Her life is marked by frequent moves and many travels, and by inscriptions from different places, cultures, and people, which also transpire in her first collection Shadows in Deferment, for which she won the International Proverse Prize for Poetry in 2012. On the one hand, there are rich cultural encounters, attempts at identification, and inscriptions into new cultures and social contexts. On the other, one can discover a certain sense of homelessness and uprootedness. Together, these experiences create the backdrop of a trove of distinctive poetry that often articulates linguistic and spiritual displacement while at the same time offering a sense of and search for a common humanity.
Birgit Linder has previously published poems in Mad Poets Review, Clockwise Cat, Kavya Bharati, Cerebration, International Literary Quarterly, and Asian Cha.

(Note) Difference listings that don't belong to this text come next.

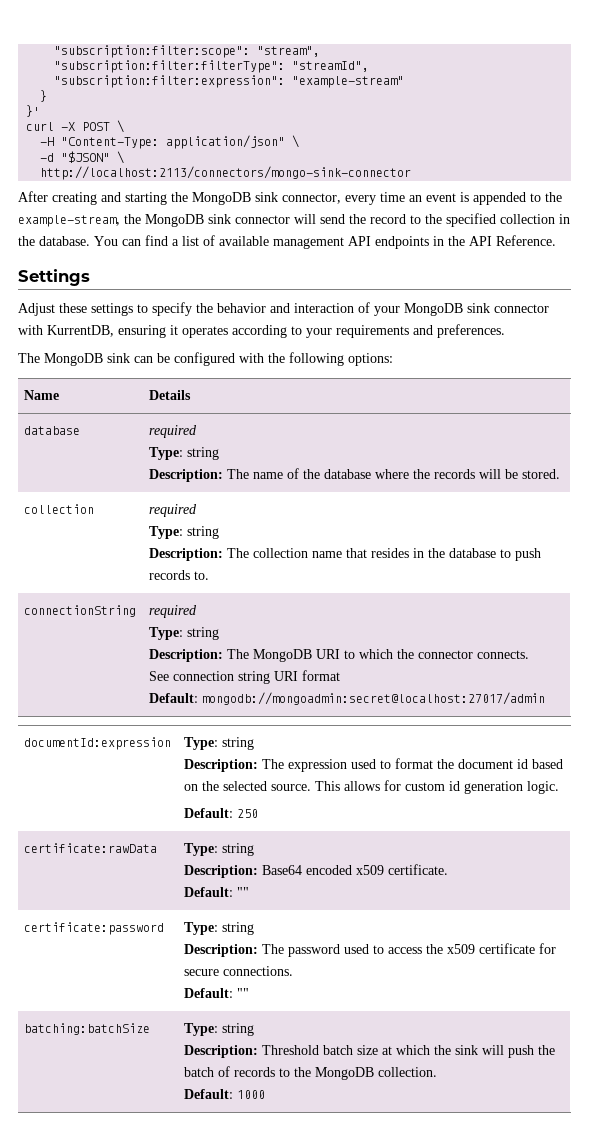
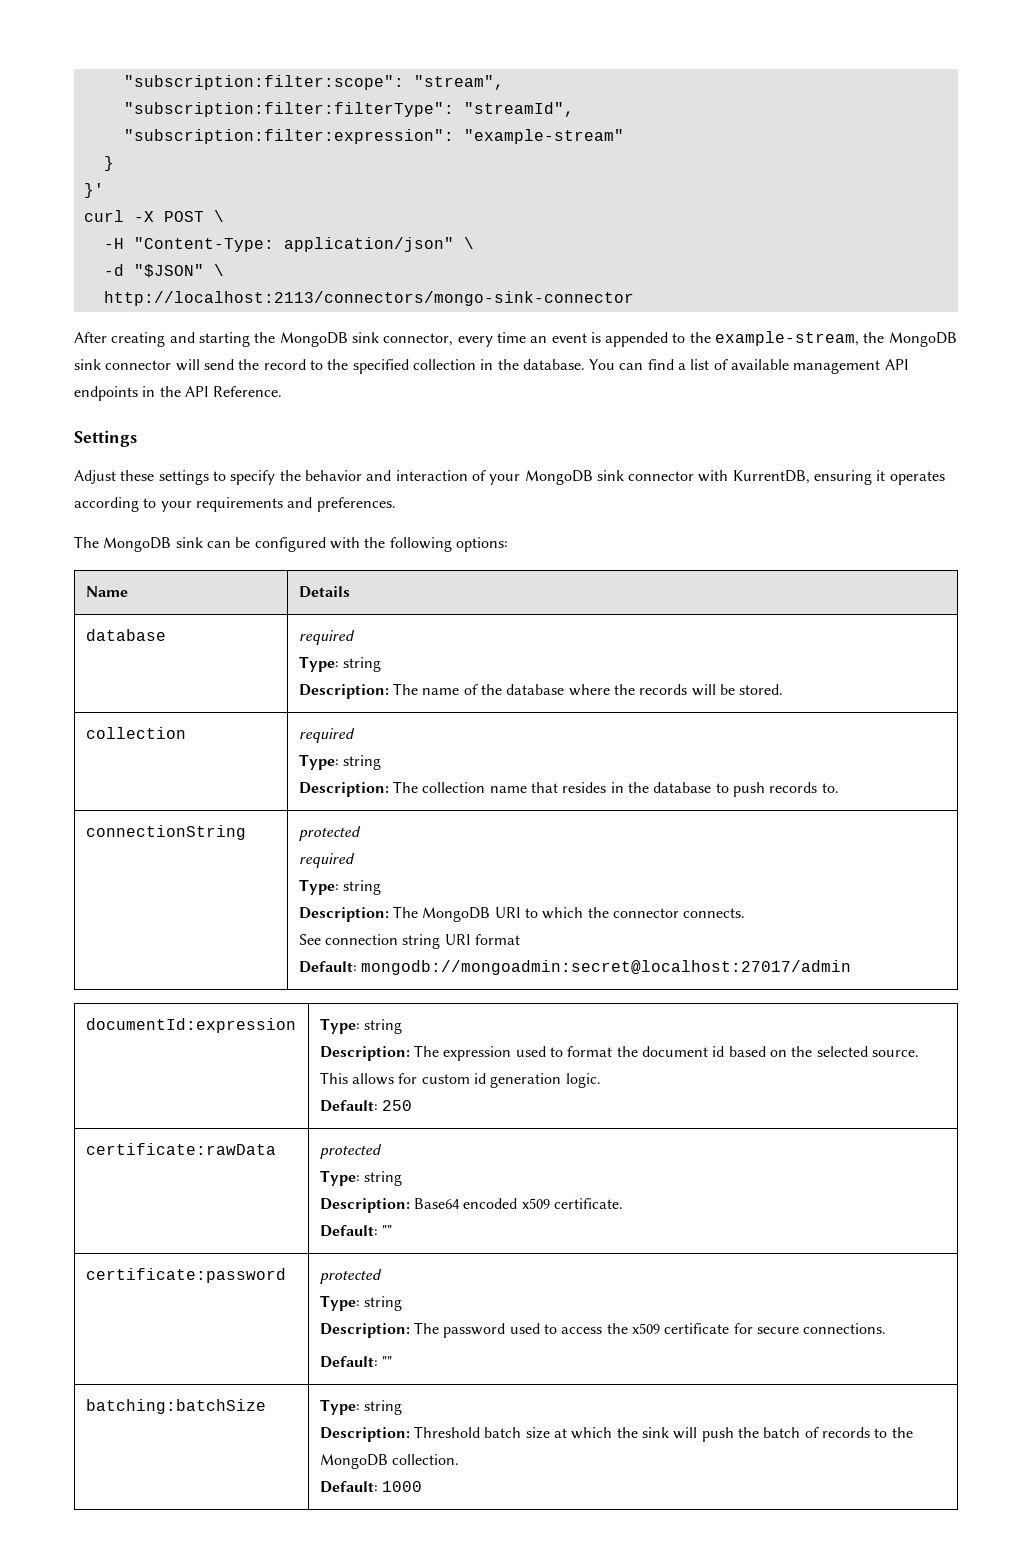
- connectionString | required
+ connectionString | protected
+ required
- certificate:rawData | Type: string
+ certificate:rawData | protected
+ Type: string
- certificate:password | Type: string
+ certificate:password | protected
+ Type: string

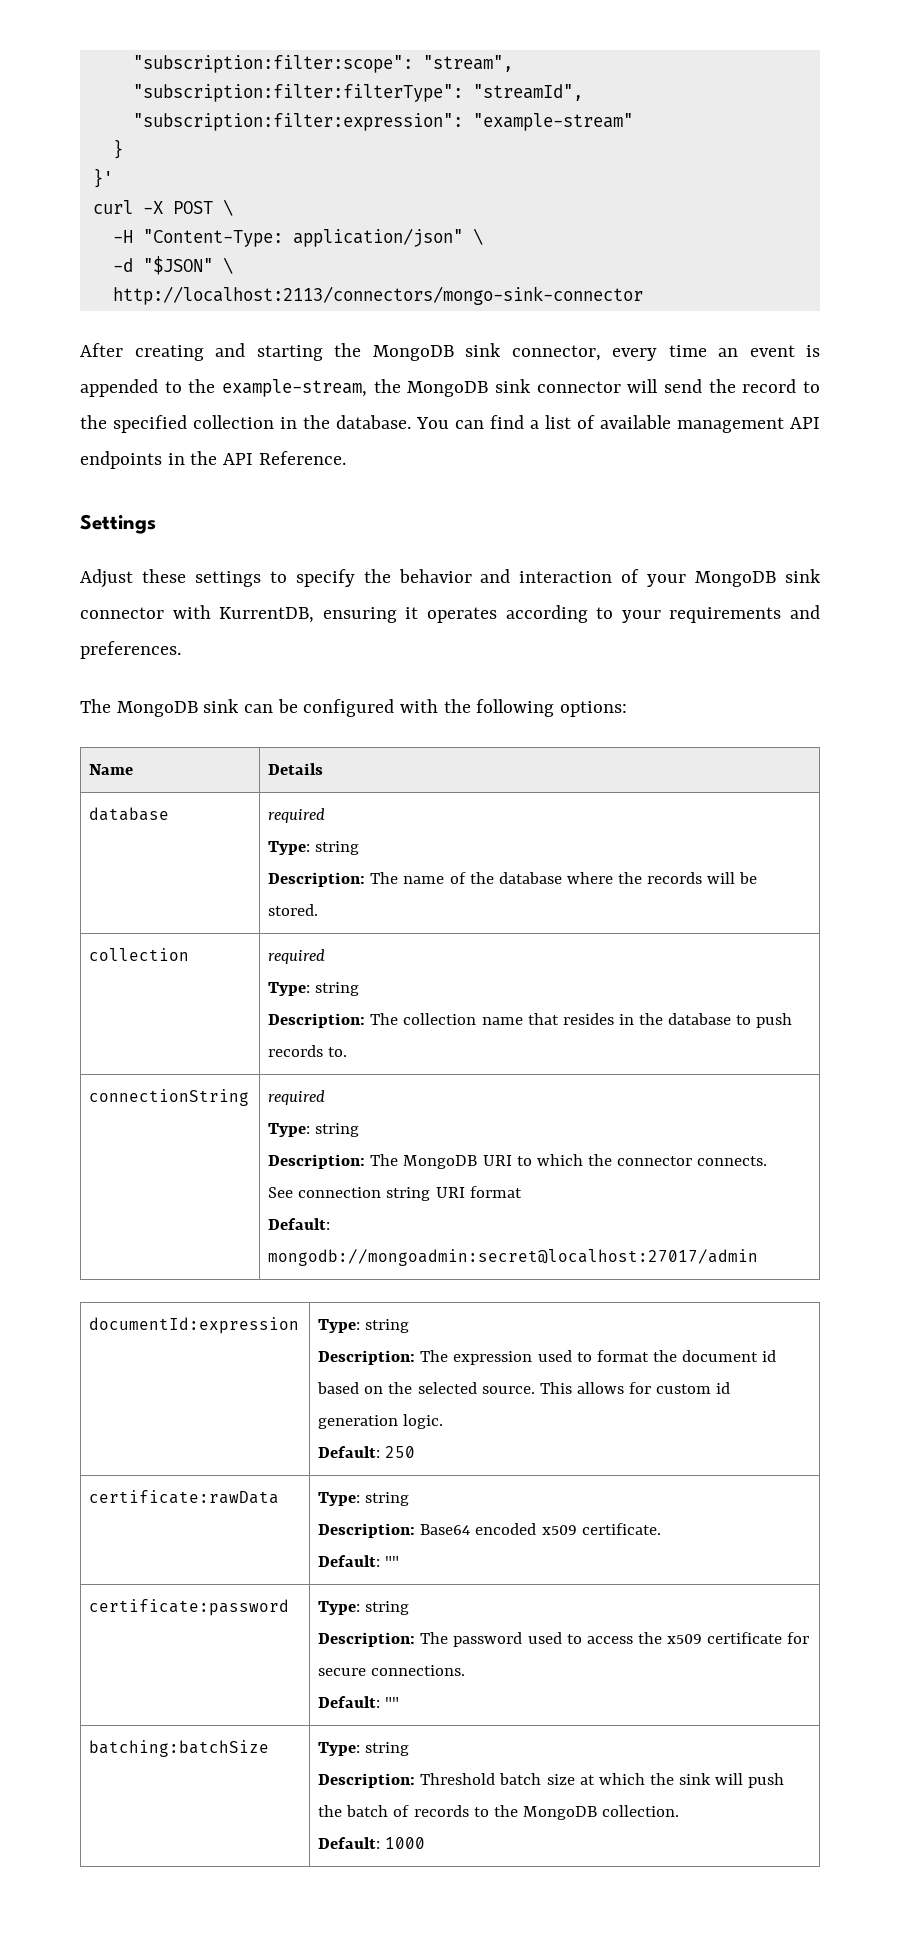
- connectionString | protected
- required
+ connectionString | required
- certificate:rawData | protected
- Type: string
+ certificate:rawData | Type: string
- certificate:password | protected
- Type: string
+ certificate:password | Type: string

Today we walked out of our dream
to sit on the brown bench again,
right across the bare white rocks
that soften the sea.
...
In the middle of every night,
the moon’s noise wakes me.
I hear water everywhere.
...
I, Too, Sing This Country
It wakes me every hour—
On a strict schedule
...
I read it like wine
I recite it like dance
I pirouette around stanzas
I exhale a caesura
...
We prepare for the cemetery when
dew has turned to rain to frost to hail.
At season’s infancy, they say.
Jittery trees line our cobbled streets,
...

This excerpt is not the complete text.